けんぱち研究会
《ギャンブリング障害と遺伝の関係、その⑤》
※前回のコラムの続きです。
治療・予防への応用可能性
遺伝学的研究の知見は、ギャンブリング障害の早期発見や個別化対応に役立つ可能性があります。
近年の研究者は、ポリジェニックリスクスコアなど遺伝情報と環境要因を組み合わせたリスク予測
モデルを活用することで、発症リスクの高い人を早期に特定し、予防的介入や早期治療につなげる
戦略を提唱していますpmc.ncbi.nlm.nih.gov。
実際、他の依存症領域の知見からも、早期発見・早期介入によって予後が大きく改善することが
明らかになっており、ギャンブリング障害についても効果的なリスク予測ツールが整備されれば
重症化を防ぐ介入のタイミングを逃さないメリットが期待されますpmc.ncbi.nlm.nih.gov。
たとえば、家族歴や遺伝リスクが高い若者をスクリーニングして教育・支援プログラムを提供する
といった予防策は、有望なアプローチの一つです。
この時、スマートPLAYスタイルがスクリーニングの役に立ちます。
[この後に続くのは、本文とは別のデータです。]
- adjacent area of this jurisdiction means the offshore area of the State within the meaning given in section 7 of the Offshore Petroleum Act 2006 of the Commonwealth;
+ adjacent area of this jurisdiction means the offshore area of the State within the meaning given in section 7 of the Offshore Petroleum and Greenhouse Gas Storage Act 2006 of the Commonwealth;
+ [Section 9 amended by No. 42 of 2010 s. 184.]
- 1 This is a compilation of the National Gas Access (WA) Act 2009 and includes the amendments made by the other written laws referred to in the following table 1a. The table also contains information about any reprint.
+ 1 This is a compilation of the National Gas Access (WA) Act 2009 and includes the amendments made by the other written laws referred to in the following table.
スマートPLAYスタイルは、
家族や周囲に隠さず遊ぶ、遊んでいいときに遊ぶ、上限を決めて遊ぶ、などの健全な遊び方の指標です。
健全な遊び方は、ワシントン大のウッズらが提唱したもので、positive play scaleといいます。
より肯定出来るあそび方を推奨していく方が予防的であるという考え方に基づきます。
これを日本に援用したわれわれの調査から、寄与度の大きい項目をわかりやすく表現し、スマートPLAY
スタイルとして、遊技業界などがその広報に努めています。スマートPLAYスタイルを守ろうとすること
がリスク行動の予防になり、リスクのスクリーニングにもつながります。
支援の個別化に関しても、遺伝的視点からいくつかの示唆があります。
前述の通り、家族歴のあるギャンブリング障害患者は治療成績が良好である可能性が報告されており
greo.ca、遺伝的背景によって治療反応性が異なるサブタイプが存在することが示唆されます。
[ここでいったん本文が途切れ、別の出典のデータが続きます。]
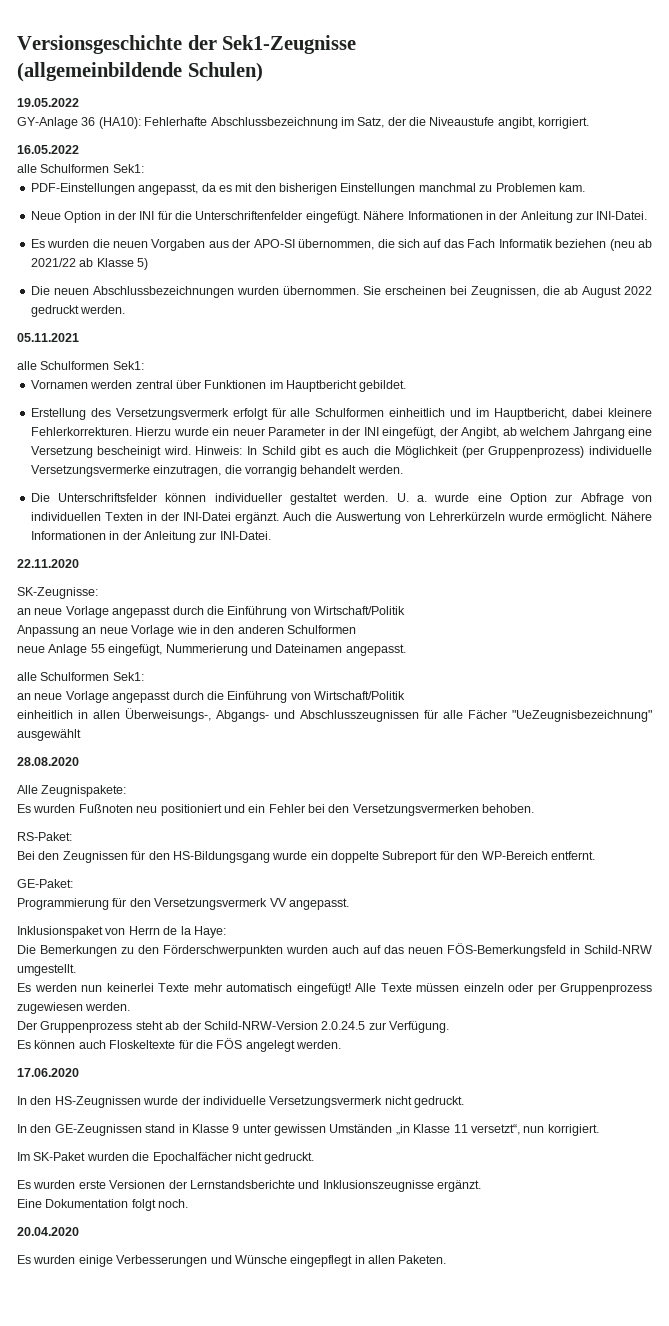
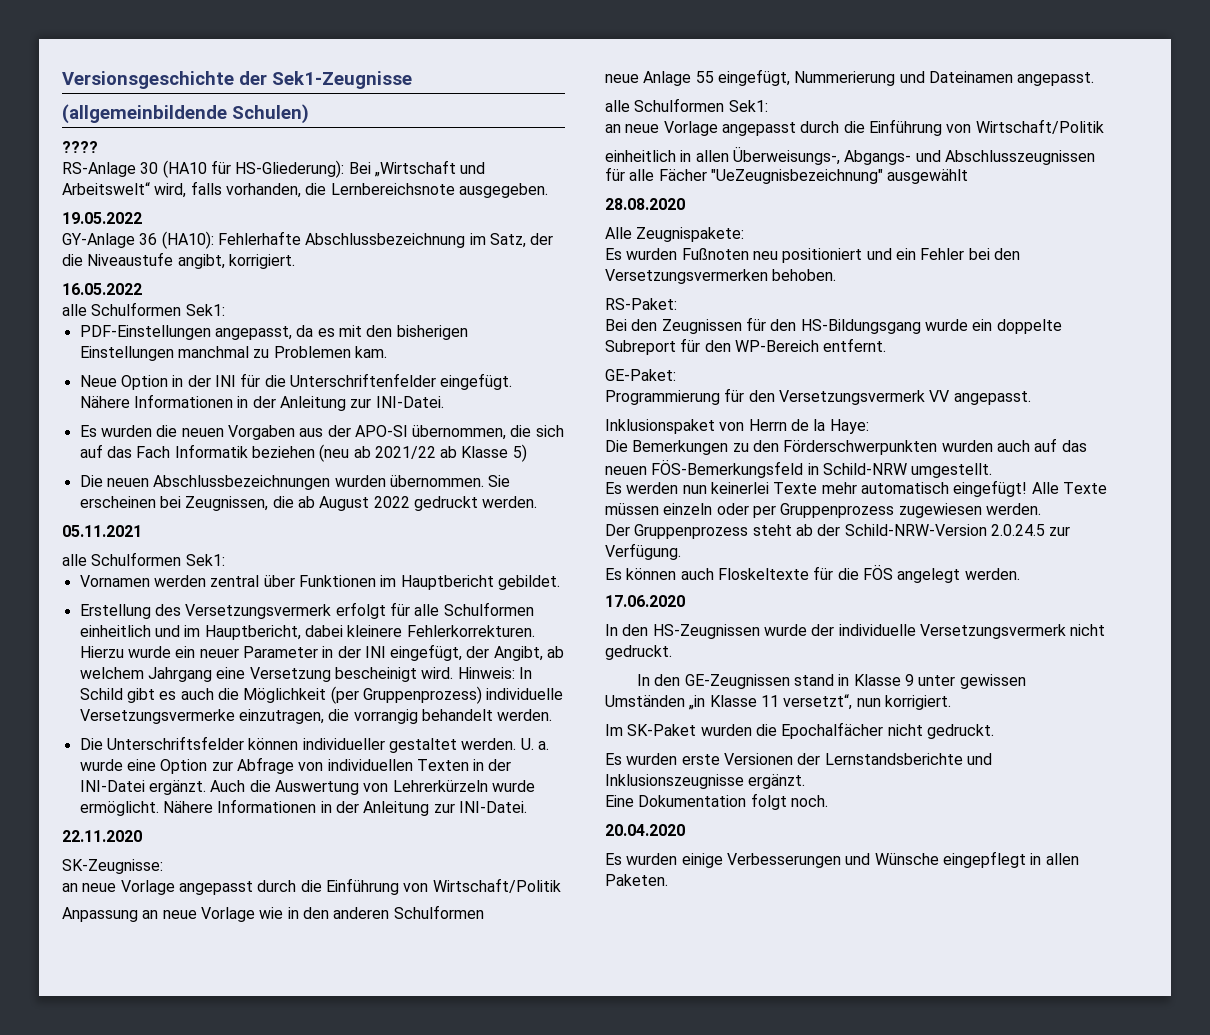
+ ????
+ RS-Anlage 30 (HA10 für HS-Gliederung): Bei „Wirtschaft und Arbeitswelt“ wird, falls vorhanden, die Lernbereichsnote ausgegeben.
たとえば、単純な快感条件付けによる危ない遊び方(WHOは上記のギャンブリング障害までには
至らない状態をhazaourdous gambling or bettingとよび、こちらは健康問題として扱い、
ギャンブリング障害と呼んではいけないとしている)やギャンブリング障害は、軽症のとどまるケース
が多く、背景問題が大きい場合に重度化しやすいことなどが知られています。
こうした知見は、診療現場や支援現場で患者の家族歴や遺伝リスク要因を考慮し、個別化した支援計画
を立てることで効果を高められる可能性を示しています。
実際に、近親者に同様の嗜癖問題を持つ患者に対しては動機づけや支援体制を充実させる、遺伝的に
衝動性の高いタイプの患者には衝動コントロール訓練や薬物療法を手厚くするといったオーダーメイド
の介入が今後検討されるでしょう。
さらに将来的には、遺伝的プロファイルに基づいた薬物療法の選択や新規治療標的の開発も期待できます。
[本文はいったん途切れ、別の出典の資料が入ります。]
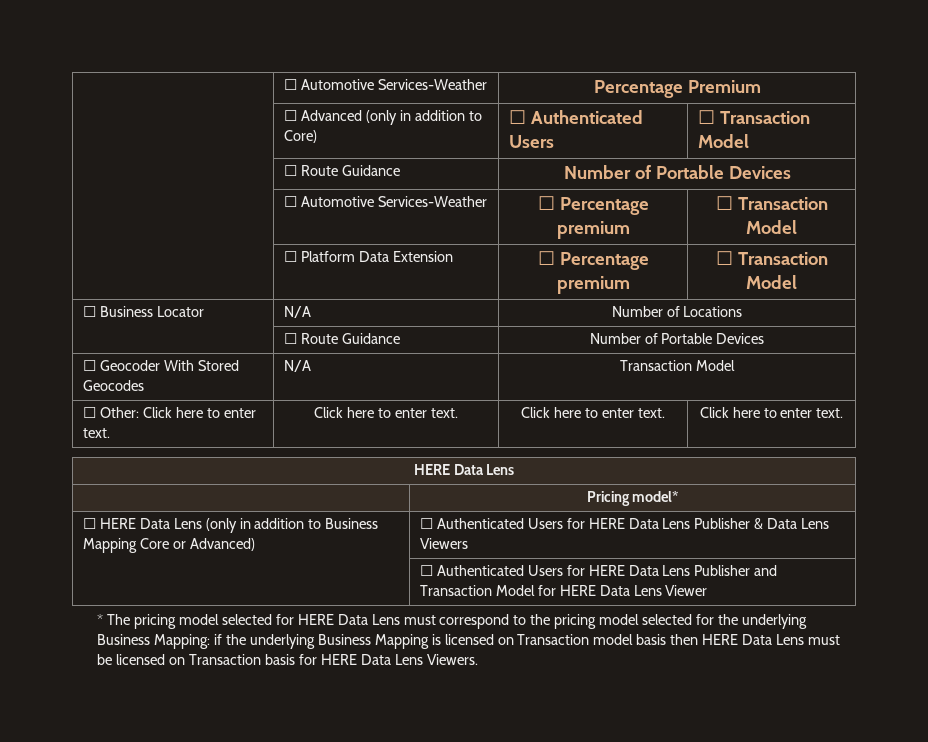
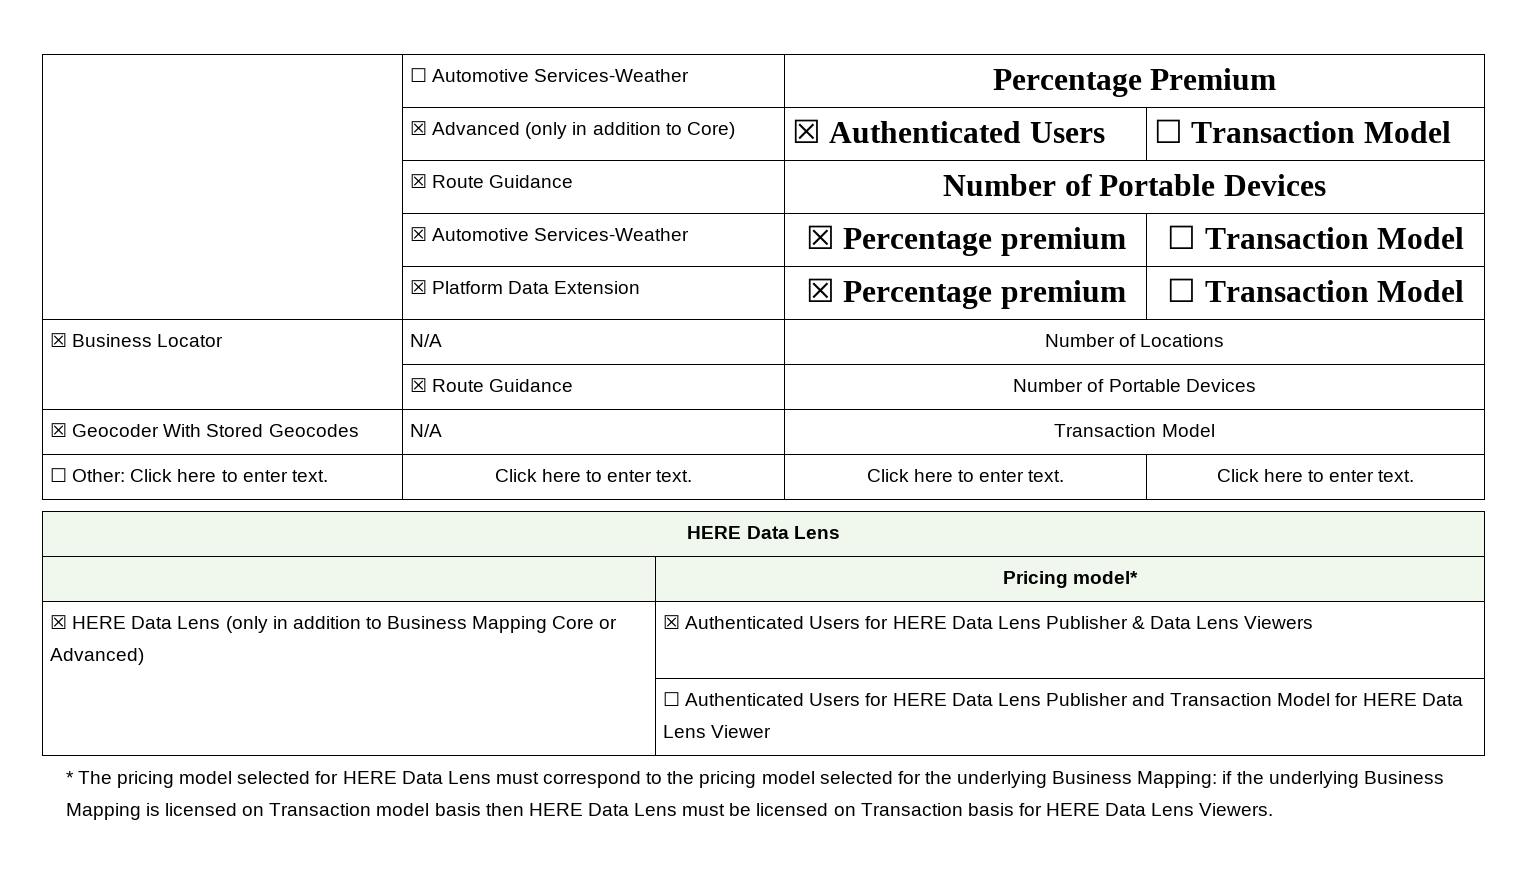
- | ☐ Advanced (only in addition to Core) | ☐ Authenticated Users | ☐ Transaction Model
- | ☐ Route Guidance | Number of Portable Devices
+ | ☒ Advanced (only in addition to Core) | ☒ Authenticated Users | ☐ Transaction Model
+ | ☒ Route Guidance | Number of Portable Devices
- | ☐ Automotive Services-Weather | ☐ Percentage premium | ☐ Transaction Model
+ | ☒ Automotive Services-Weather | ☒ Percentage premium | ☐ Transaction Model
- | ☐ Platform Data Extension | ☐ Percentage premium | ☐ Transaction Model
- ☐ Business Locator | N/A | Number of Locations
- | ☐ Route Guidance | Number of Portable Devices
- ☐ Geocoder With Stored Geocodes | N/A | Transaction Model
+ | ☒ Platform Data Extension | ☒ Percentage premium | ☐ Transaction Model
+ ☒ Business Locator | N/A | Number of Locations
+ | ☒ Route Guidance | Number of Portable Devices
+ ☒ Geocoder With Stored Geocodes | N/A | Transaction Model
- ☐ HERE Data Lens (only in addition to Business Mapping Core or Advanced) | ☐ Authenticated Users for HERE Data Lens Publisher & Data Lens Viewers
+ ☒ HERE Data Lens (only in addition to Business Mapping Core or Advanced) | ☒ Authenticated Users for HERE Data Lens Publisher & Data Lens Viewers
他の依存症研究では、遺伝子型によって薬物治療(例:アルコール依存症に対するナルトレキソン)の効果が
異なる可能性が示唆されており、個々人の遺伝的特徴に合わせたパーソナライズド医療の可能性が議論
されていますnature.com。
ギャンブリング障害においても、例えば脳内報酬系やストレス応答系の遺伝的多型に応じて薬物療法や
心理療法の効果を予測し、最適な治療法を選択できるようになるかもしれません。
ただし現時点では、遺伝情報を直接診療に活かす段階には至っておらず、これらは今後の研究課題です。
遺伝学的知見を踏まえた新たな治療薬の開発(例:ドーパミンやグルタミン作動系へのアプローチ)や、
ハイリスク群を対象とした予防的介入の確立に向けて、引き続きエビデンスの蓄積が求められています。